A Hypothesis Test for Detecting Distance-Specific Clustering and Dispersion in Areal Data

Spat Stat. 2023 Jun:55:100757. doi: 10.1016/j.spasta.2023.100757. Epub 2023 May 19.

Abstract

Spatial clustering detection has a variety of applications in diverse fields, including identifying infectious disease outbreaks, pinpointing crime hotspots, and identifying clusters of neurons in brain imaging applications. Ripley's K-function is a popular method for detecting clustering (or dispersion) in point process data at specific distances. Ripley's K-function measures the expected number of points within a given distance of any observed point. Clustering can be assessed by comparing the observed value of Ripley's K-function to the expected value under complete spatial randomness. While performing spatial clustering analysis on point process data is common, applications to areal data commonly arise and need to be accurately assessed.

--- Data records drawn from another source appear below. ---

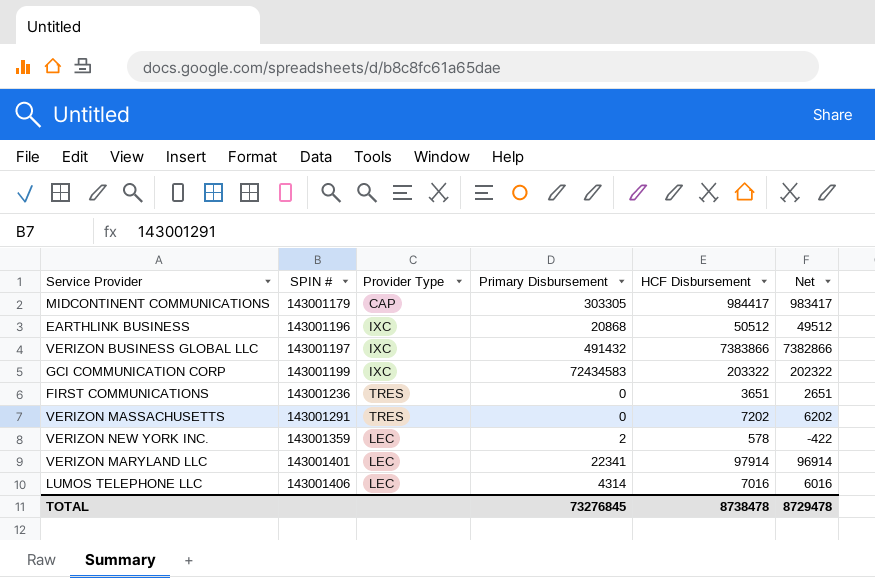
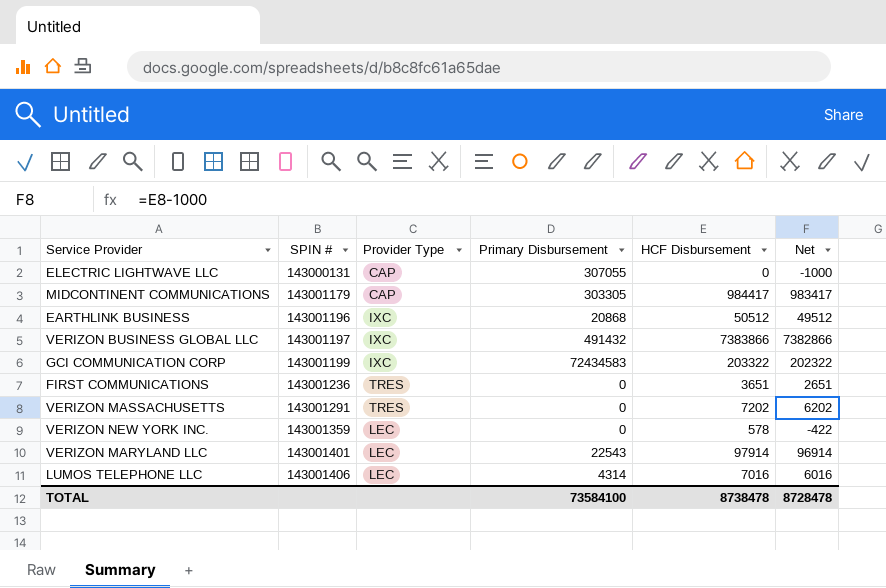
row ELECTRIC LIGHTWAVE LLC: none -> 143000131 | CAP | 307055 | 0 | -1000
VERIZON NEW YORK INC. | Primary Disbursement: 2 -> 0
VERIZON MARYLAND LLC | Primary Disbursement: 22341 -> 22543
TOTAL | Primary Disbursement: 73276845 -> 73584100
TOTAL | Net: 8729478 -> 8728478

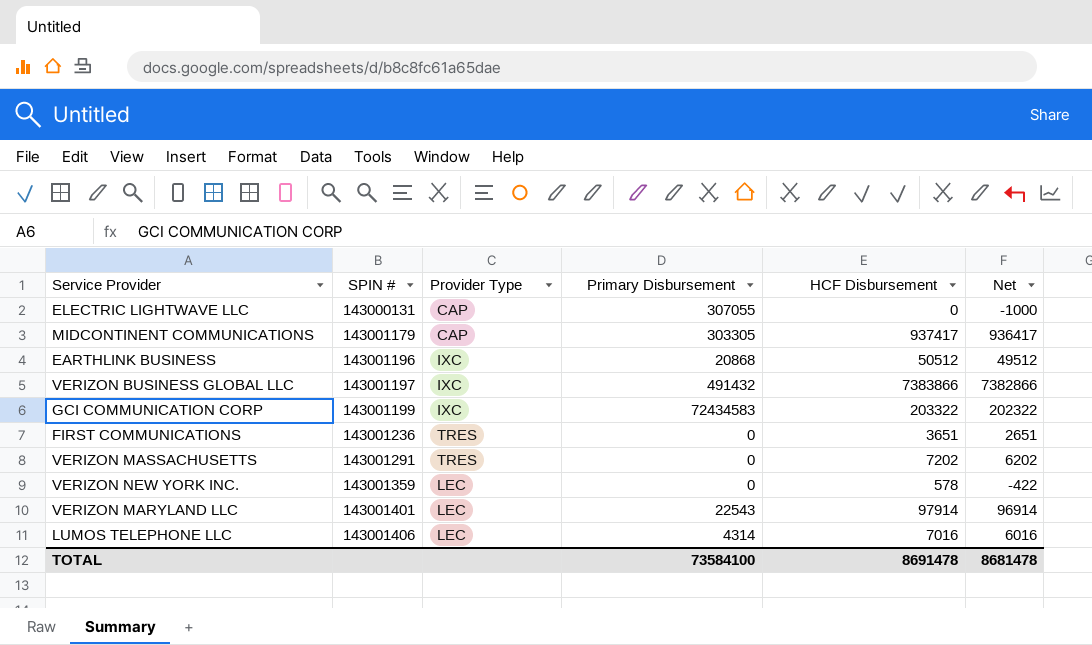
MIDCONTINENT COMMUNICATIONS | HCF Disbursement: 984417 -> 937417
MIDCONTINENT COMMUNICATIONS | Net: 983417 -> 936417
TOTAL | HCF Disbursement: 8738478 -> 8691478
TOTAL | Net: 8728478 -> 8681478

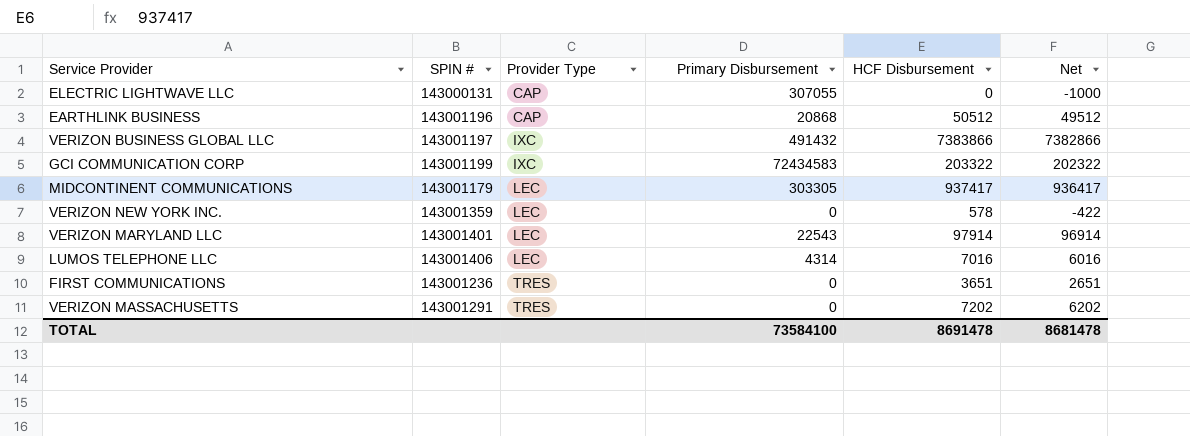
row order: SPIN # ascending -> Provider Type ascending
EARTHLINK BUSINESS | Provider Type: IXC -> CAP
MIDCONTINENT COMMUNICATIONS | Provider Type: CAP -> LEC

Inspired by Ripley's K-function, we develop the positive area proportion function (PAPF) and use it to develop a hypothesis testing procedure for the detection of spatial clustering and dispersion at specific distances in areal data. We compare the performance of the proposed PAPF hypothesis test to that of the global Moran's I statistic, the Getis-Ord general G statistic, and the spatial scan statistic with extensive simulation studies. We then evaluate the real-world performance of our method by using it to detect spatial clustering in land parcels containing conservation easements and US counties with high pediatric overweight/obesity rates.

Keywords: Ripley’s K-function; areal data; cluster detection; clustering.